Detrás de un rastro de sangre

Detrás de un rastro de sangre

Nunca fui un niño de muchas palabras. Apenas las justas y necesarias. Siempre, en cambio, me volqué por las emociones. Es más, desde que tengo noción me resulta más fácil escribir que hablar. Quizá de tanto garabatear comencé a leer. Así descubrí a Neruda y a Benedetti. Y casi de inmediato a Gabriel García Márquez. Aún recuerdo cuando mi vieja me regaló para un cumpleaños “Doce cuentos peregrinos”. No llegaba siquiera a la categoría de adolescente, pero las lágrimas de aquella vez por la injusticia de Gabo en “El rastro de tu sangre en la nieve” todavía están frescas ahora que soy treinteañero.

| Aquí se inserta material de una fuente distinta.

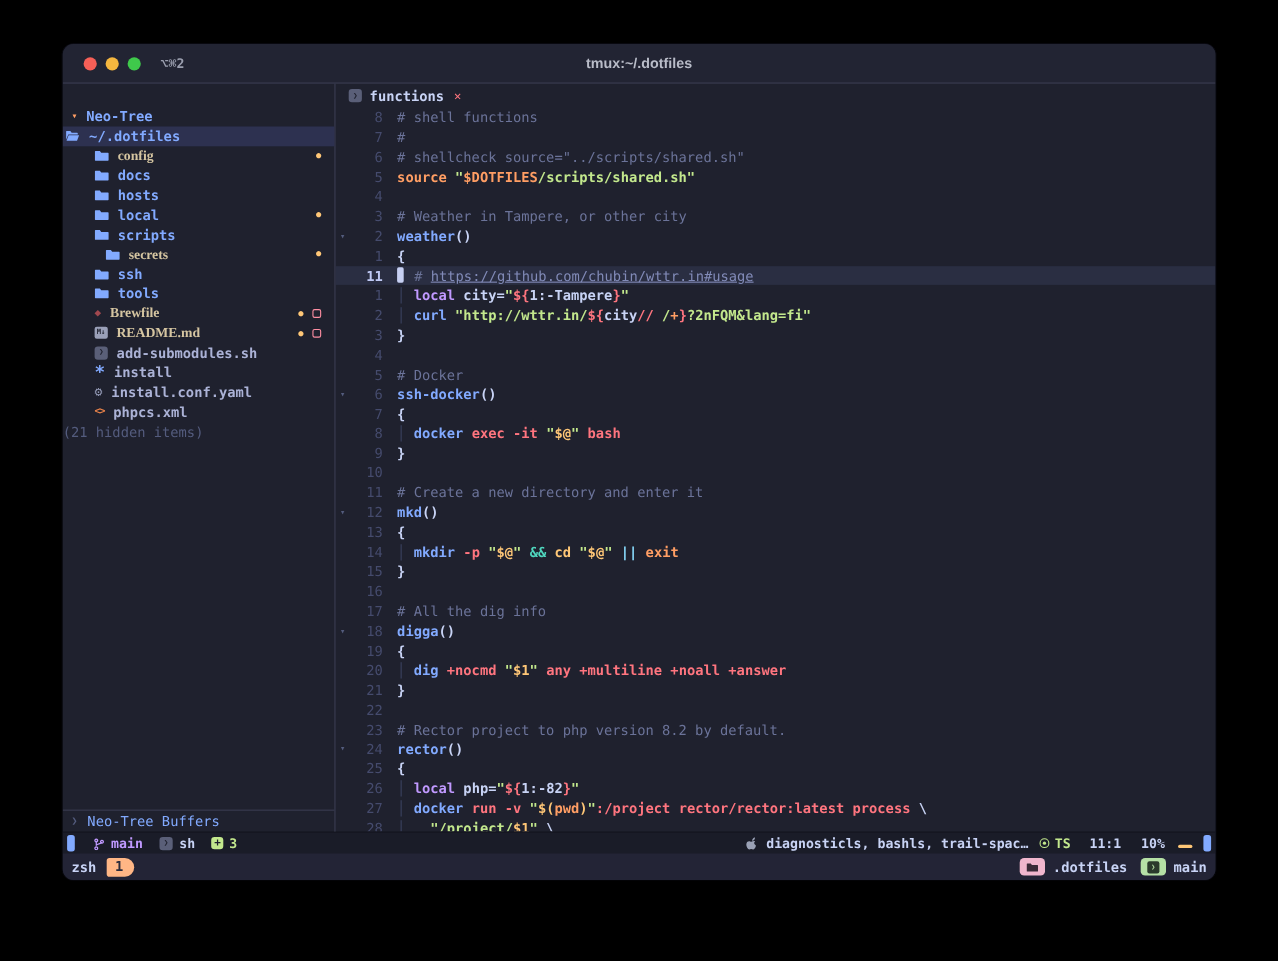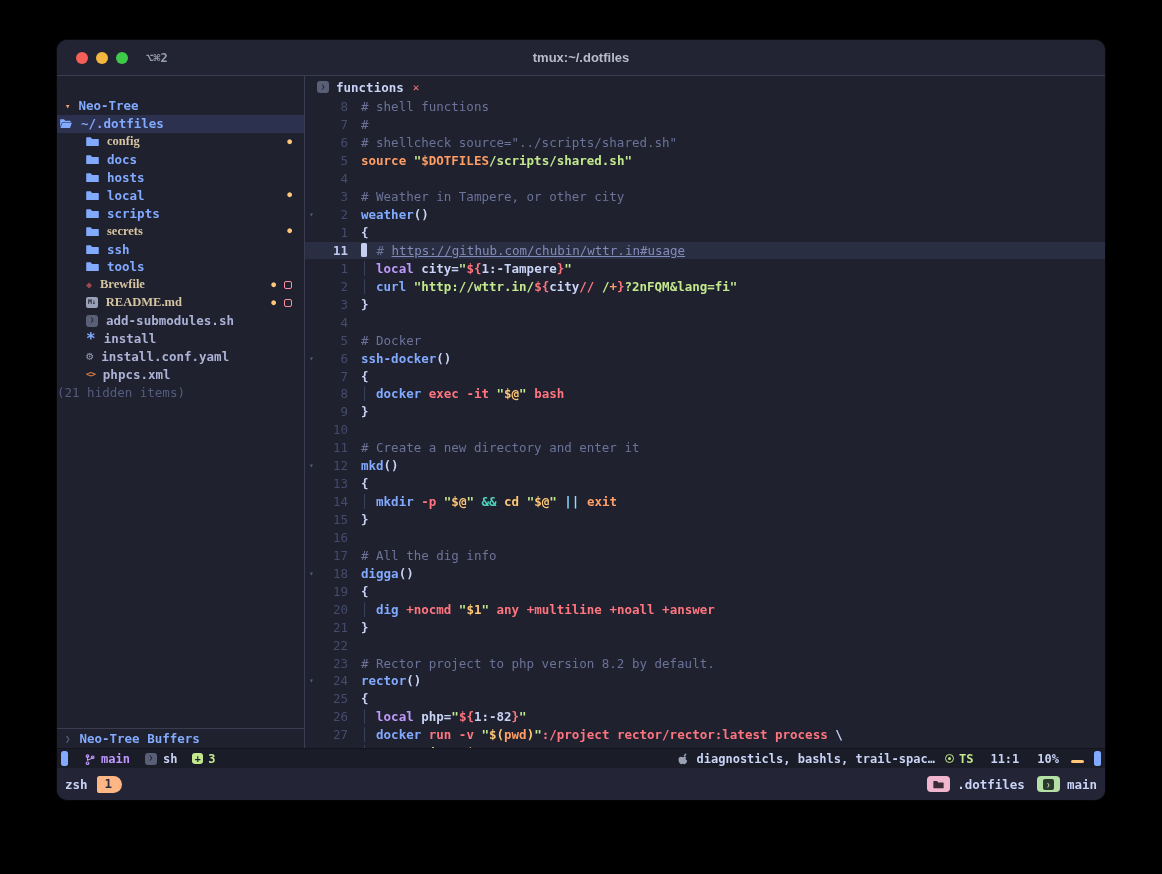"secrets" div.tree-row { padding-left: 29px -> 39px }
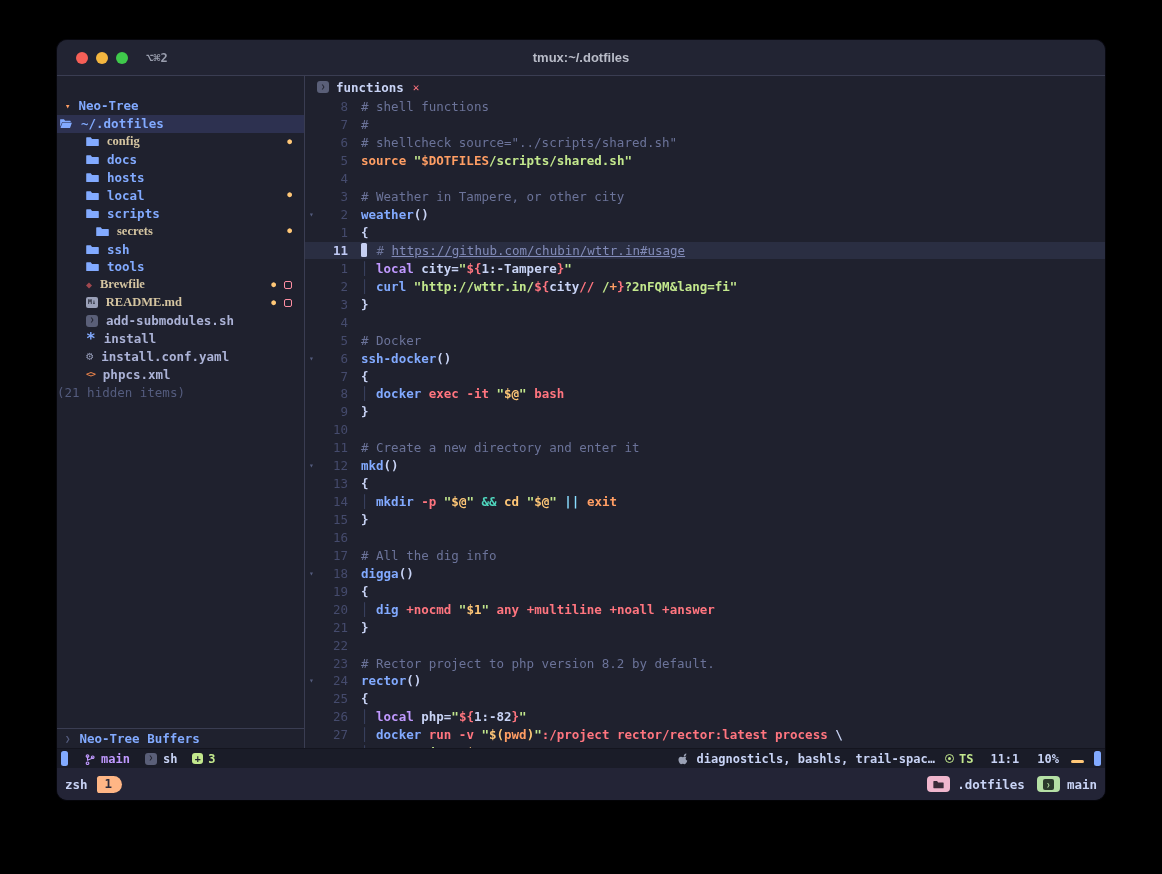"Neo-Tree Buffers" .buffers .lbl { font-weight: bold -> normal }
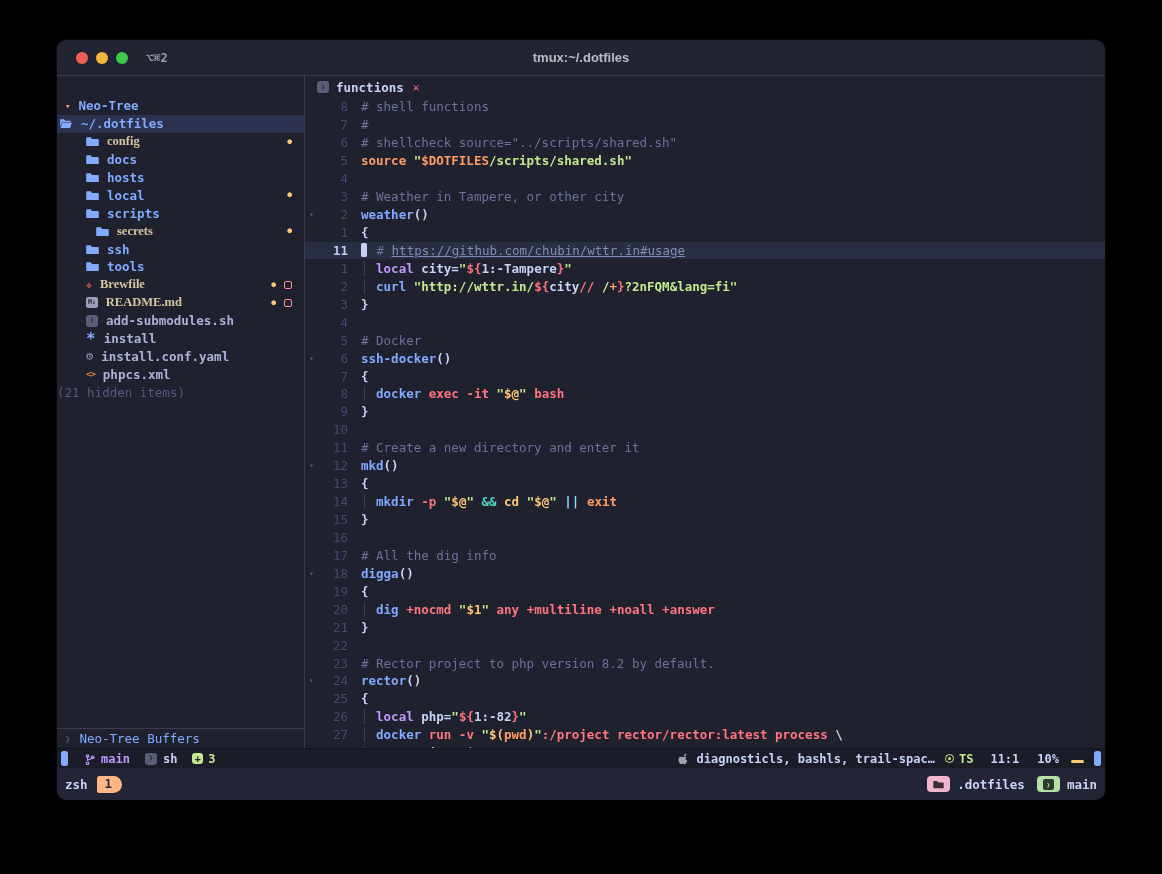"zsh" .tmuxbar { height: 32px -> 24px }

Casualmente, el jueves desempolvé ese libro, envuelto en la tristeza por el adiós de ese padre que todos los periodistas latinoamericanos decimos tener. La muerte suele golpear de diferentes maneras, pero si hay algo que aprendí después de ese día es que la cercanía o la lejanía con el difunto en nada influyen en la cantidad de dolor que se siente. El vínculo afectivo, incluso, puede no ser recíproco y de igual manera ser fuerte. Basta con sentirse cerca virtualmente de una persona para crujir por su partida, más allá de que exista o no algún contacto físico. Con Gabriel García Márquez no me une nada más que una profunda admiración por su obra. Pero tampoco nada menos. Y eso, por lo que aprendí aquel jueves 17 de abril, es mucho más que suficiente para seguir, como sugería el maestro, un rastro de sangre en la nieve.